Certo dia caminhava rumo à padaria de mãos dadas com meu irmão. É um detalhe importante visto que o meu acompanhante, felizmente, não caminha como os adultos. Na verdade, acho que a sua principal atividade ali era observar – o caminhar apenas fazia parte.
  O fato é que o ritmo da criança só me deixava a alternativa de observar também: as pessoas, as calçadas ridiculamente irregulares e desconfortáveis, o comércio, a loja de ferramentas que tem de tudo (e um dia quero entrar lá)…
  Chegando na padaria vi goiabas, ao que instintivamente olhei para meu irmão e o comuniquei “Olhe, Gui! Goiabas!”
  A minha própria afirmação relampejou na minha mente: Guilherme nunca comeu goiaba. Quase quatro anos e a sua indiferença ao meu chamamento me deixou atônita.
  Eu vibrei e salivei só de avistar as goiabas. O cheiro me veio quase como uma saudade, porque eu mesma não me lembrava da minha última goiaba.
  Juntei todas essas constatações e antes de colocar o primeiro pé dentro da padaria, tive uma epifania. “As goiabas estão em extinção.”
  Chegando no balcão, pedi um real de pão, mas queria mesmo era perguntar àquela moça quando fora a sua última goiaba. Ela retornou com um saco de papel pardo contendo três pãezinhos, mas nenhuma goiaba.
  No caminho de volta me obriguei ao esforço de lembrar da última vez que peguei numa goiaba. Fui parar na infância, na casa da minha tia, atrepada na tão disputada goiabeira bem na frente do seu quintal, perto da cerca.
  Era sempre assim: na época das goiabas tinham aquelas de casca-verde claro, certamente vermelhas, doces e carnudas por dentro. Meus primos e eu comíamos até a tia falar que íamos ficar tapados (lá naquele lugar) de tanto comer a fruta. Arriscávamos mesmo assim. Tinham também as amarelas das quais nunca gostei. Quase sempre tinham bicho.
  Quando as verdes maduras e as bichadas acabavam, só nos restava comer as verdes mesmo. Pequenas, duras, azedas na casca e brancas no interior. Quando finalmente depenávamos o pé, não tinha jeito, era a vez das folhas. A gente comia jurando que tinha gosto de goiaba, diferença não se via. No fim da tarde, de barriga cheia e pés da cor do chão, era hora do banho.

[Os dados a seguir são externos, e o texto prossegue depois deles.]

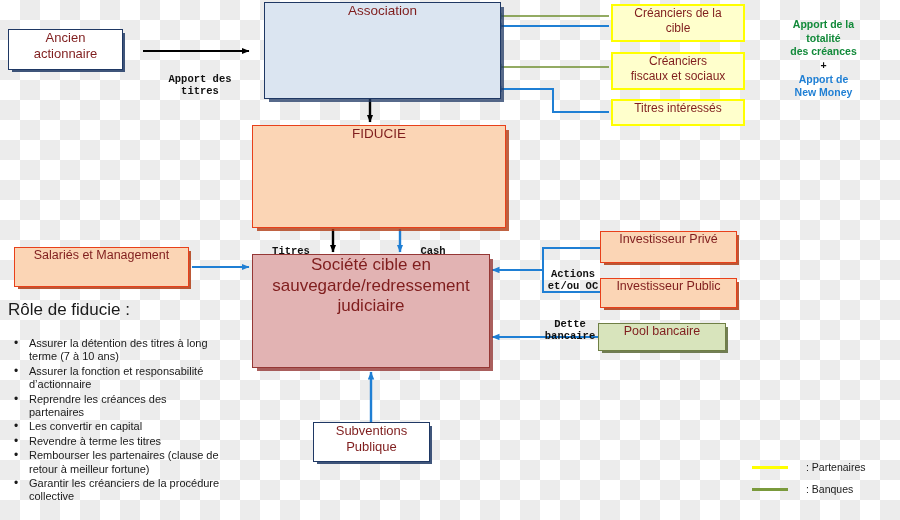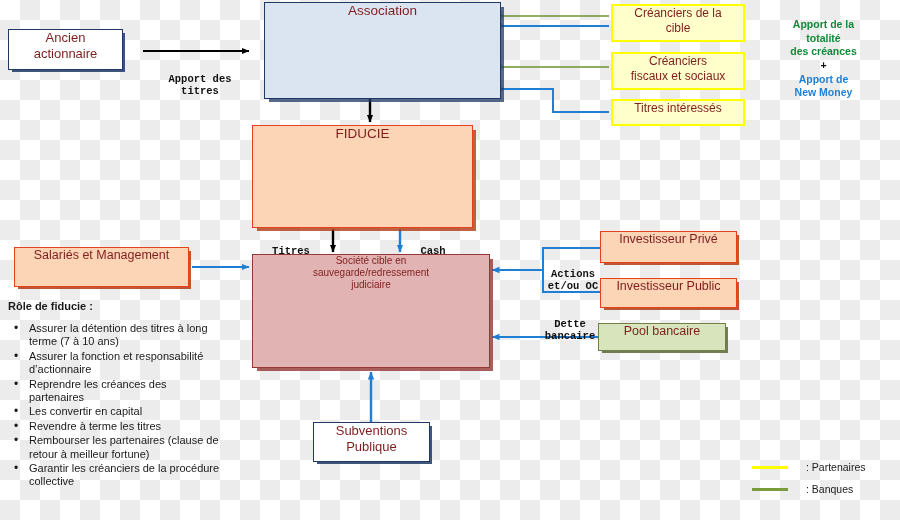--- a/index.html
+++ b/index.html
@@ -57,21 +57,21 @@
   .skin-orange-big {
     background: #fbd5b5;
     border: 1.5px solid #e8401a;
     box-shadow: 4px 4px 0 -1px rgba(176,60,20,0.8);
     font-size: 13.5px;
   }
   .skin-rose {
     background: #e2b3b3;
     border: 1.5px solid #953735;
     box-shadow: 4px 4px 0 -1px rgba(149,55,53,0.8);
-    font-size: 10px;
+    font-size: 17px;
   }
   .skin-orange-sm {
     background: #fbd5b5;
     border: 1.5px solid #e8401a;
     box-shadow: 3px 3px 0 -1px rgba(176,60,20,0.85);
     font-size: 12.5px;
   }
   .skin-yellow {
     background: #ffffcc;
     border: 2.5px solid #ffff00;
@@ -110,23 +110,23 @@
 
   
   #role-panel {
     position: absolute;
     left: 8px;
     top: 300px;
     width: 212px;
     color: #1a1a1a;
   }
   #role-title {
-    font-size: 11px;
-    font-weight: bold;
-    margin-bottom: 10px;
+    font-size: 17px;
+    font-weight: normal;
+    margin-bottom: 17px;
   }
   #role-list {
     margin: 0;
     padding: 0;
     list-style: none;
     font-size: 11px;
     line-height: 1.22;
   }
   #role-list li {
     position: relative;
@@ -211,21 +211,21 @@
 
   <div class="node skin-white" style="left:8px; top:29px; width:115px; height:41px;">
     <span>Ancien
 actionnaire</span>
   </div>
 
   <div class="node skin-blue" style="left:252px; top:2px; width:237px; height:97px;">
     <span>Association</span>
   </div>
 
-  <div class="node skin-orange-big" style="left:252px; top:125px; width:221px; height:103px;">
+  <div class="node skin-orange-big" style="left:252px; top:125px; width:254px; height:103px;">
     <span>FIDUCIE</span>
   </div>
 
   <div class="node skin-rose" style="left:252px; top:254px; width:238px; height:114px;">
     <span>Société cible en
 sauvegarde/redressement
 judiciaire</span>
   </div>
 
   <div class="node skin-orange-sm" style="left:14px; top:247px; width:175px; height:40px;">

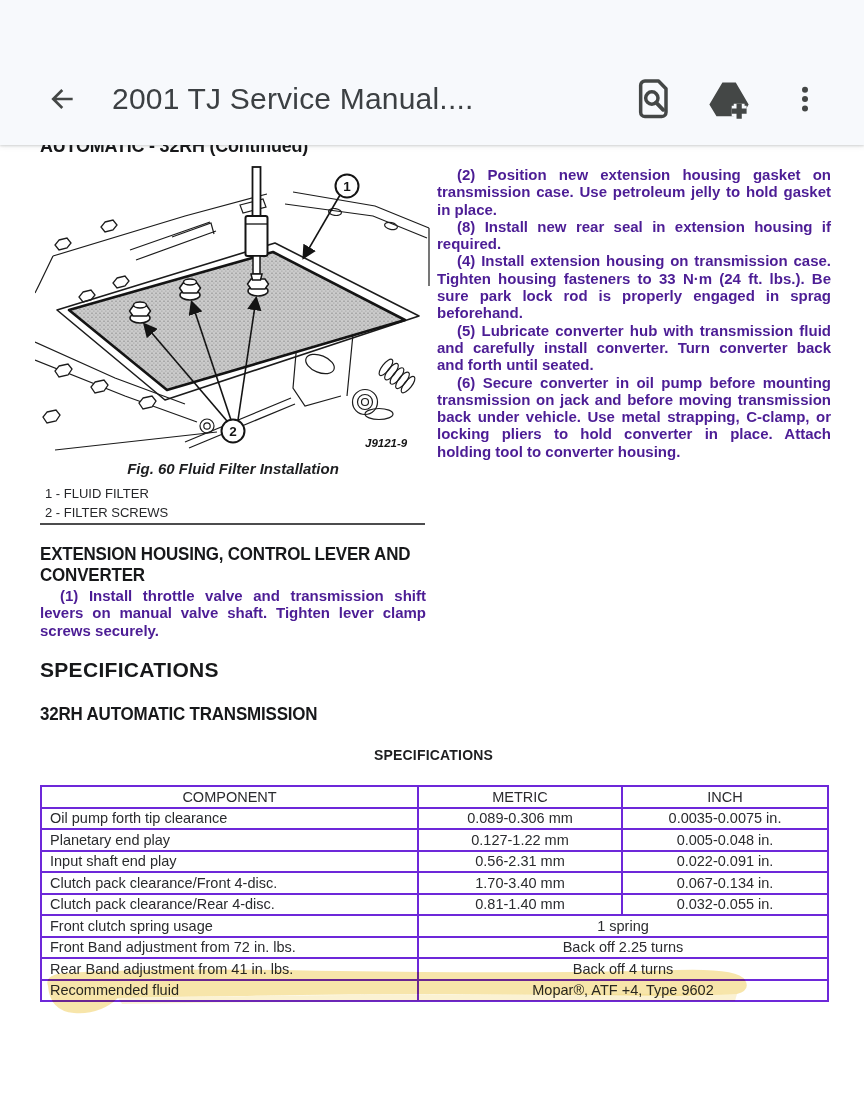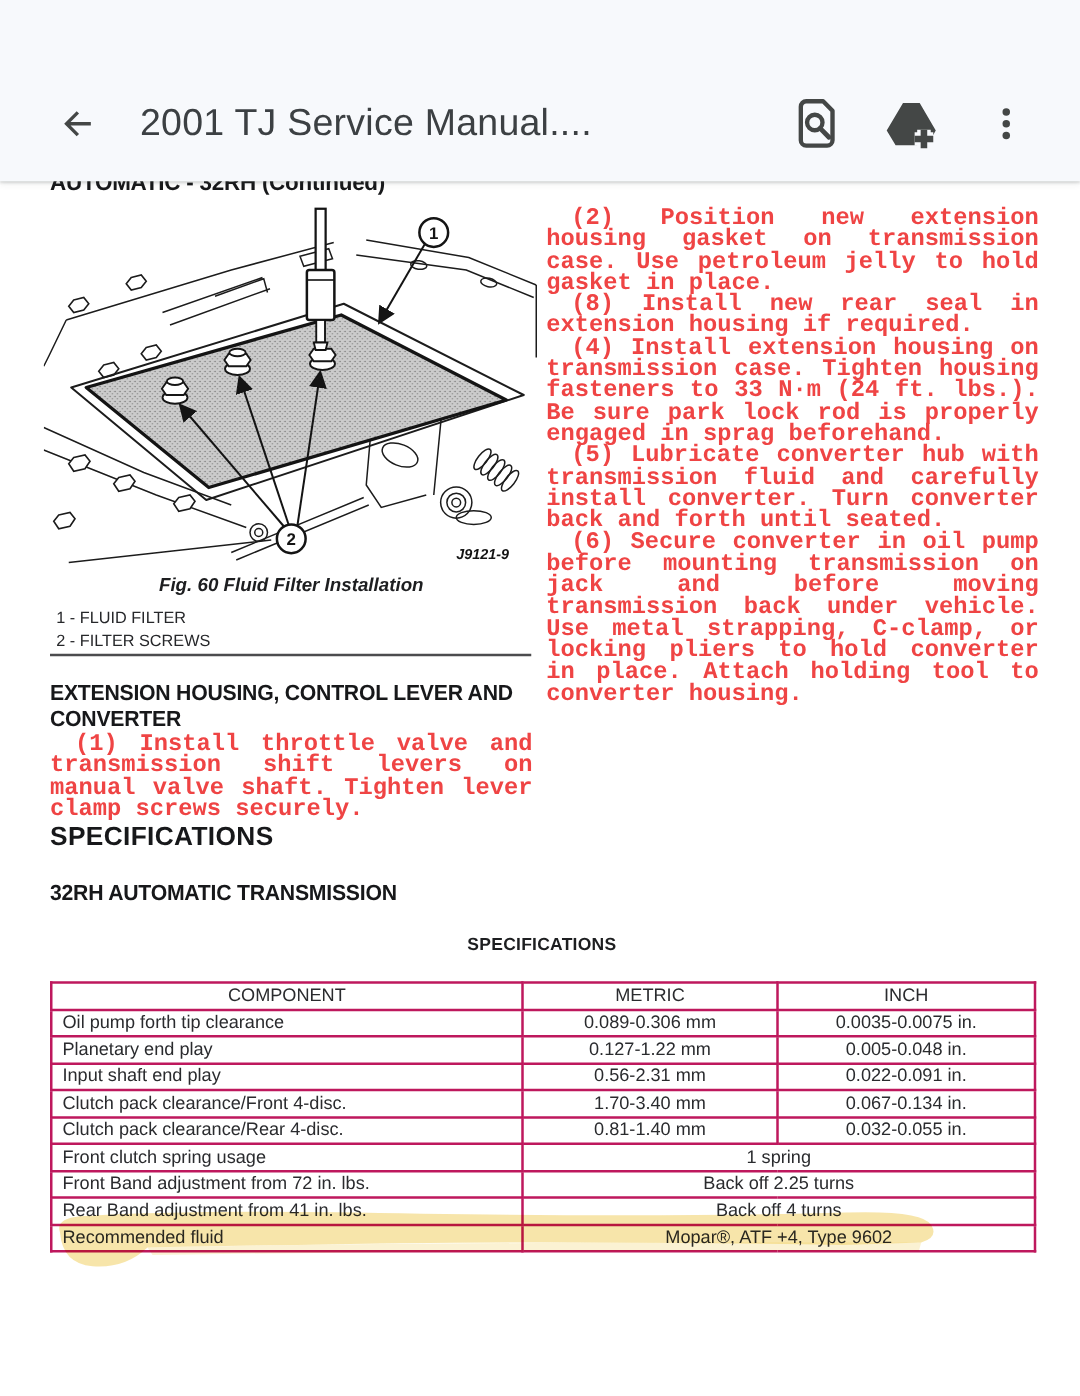--- a/index.html
+++ b/index.html
@@ -42,22 +42,22 @@
   .fig-legend { left:45px; top:341px; font-size:13px; color:#26272a; line-height:18.5px; }
   .col-rule { left:40px; top:379px; width:385px; height:2px; background:#4c4c4e; }
 
   .section-heading {
     left:40px; top:400px; width:390px; font-size:17.5px; font-weight:bold;
     color:#17181a; line-height:20.5px; letter-spacing:-0.2px;
     transform:scaleX(.97); transform-origin:left;
   }
 
   .serif-par {
-    font-family:Liberation Mono, monospace; font-weight:bold; color:#ef4444;
-    font-size:19px; line-height:17.3px; text-align:justify;
+    font-family:Liberation Sans, sans-serif; font-weight:bold; color:#4c1d95;
+    font-size:15px; line-height:17.3px; text-align:justify;
     text-indent:20px;
   }
   .left-par-wrap  { left:40px;  top:443px; width:386px; }
   .right-col      { left:437px; top:22px;  width:394px; }
 
   .specs-heading {
     left:40px; top:514px; font-size:21px; font-weight:bold; color:#17181a;
     letter-spacing:.3px;
   }
   .subsection-heading {
@@ -66,21 +66,21 @@
   }
   .table-title {
     left:40px; top:603px; width:787px; text-align:center;
     font-size:14px; font-weight:bold; color:#1d1e20; letter-spacing:.2px;
   }
 
   
   .spec-table-wrap { left:40px; top:641px; width:787px; }
   table.spec { border-collapse:collapse; table-layout:fixed; width:787px;
                font-size:14.5px; color:#2a2b2e; }
-  table.spec th, table.spec td { border:2px solid #be185d; height:21.5px;
+  table.spec th, table.spec td { border:2px solid #6d28d9; height:21.5px;
                padding:0 8px; overflow:hidden; white-space:nowrap; font-weight:normal; }
   table.spec th { text-align:center; }
   td.c-comp { text-align:left; }
   td.c-val  { text-align:center; }
 
   .hl-overlay { left:38px; top:820px; width:720px; height:60px;
                 pointer-events:none; mix-blend-mode:multiply; z-index:5; }
 
   .fig-svg { left:35px; top:20px; }
 </style>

Eu lamentava ter de lavar o perfume de goiabeira e o cheiro de esperança que cada florzinha branca trazia: mais goiabas.
  Em meu esforço de memória, recordei que no condomínio, lá no “quintal” do bloco vizinho ao meu tem uma goiabeira. Guilherme e eu sempre passamos por ela no trajeto para o parque. Se me recordo bem estava dando goiabas, carregada daquelas “verdes mesmo”.

“E se essa for a minha última goiabeira? E se for a única de Gui? E se as goiabas estiverem mesmo a ponto de serem extintas? Como o mundo não notou?!”

  Naquela tarde fomos ao parque. Parei perto daquela árvore pouca coisa mais alta que eu (os galhos lhe davam vantagem), tronco descascando, folhas pequenas de tons de verde variados. Procurei as goiabas verdes mesmo. Não estavam mais lá…
  Observei a goiabeira. Nem era o melhor exemplar da espécie se comparada àquela da tia. Suspirei vencida: “extintas!”. Peguei a mão do meu irmão para seguirmos ao nosso destino. Esperancei que o dele não reservasse tantas outras extinções.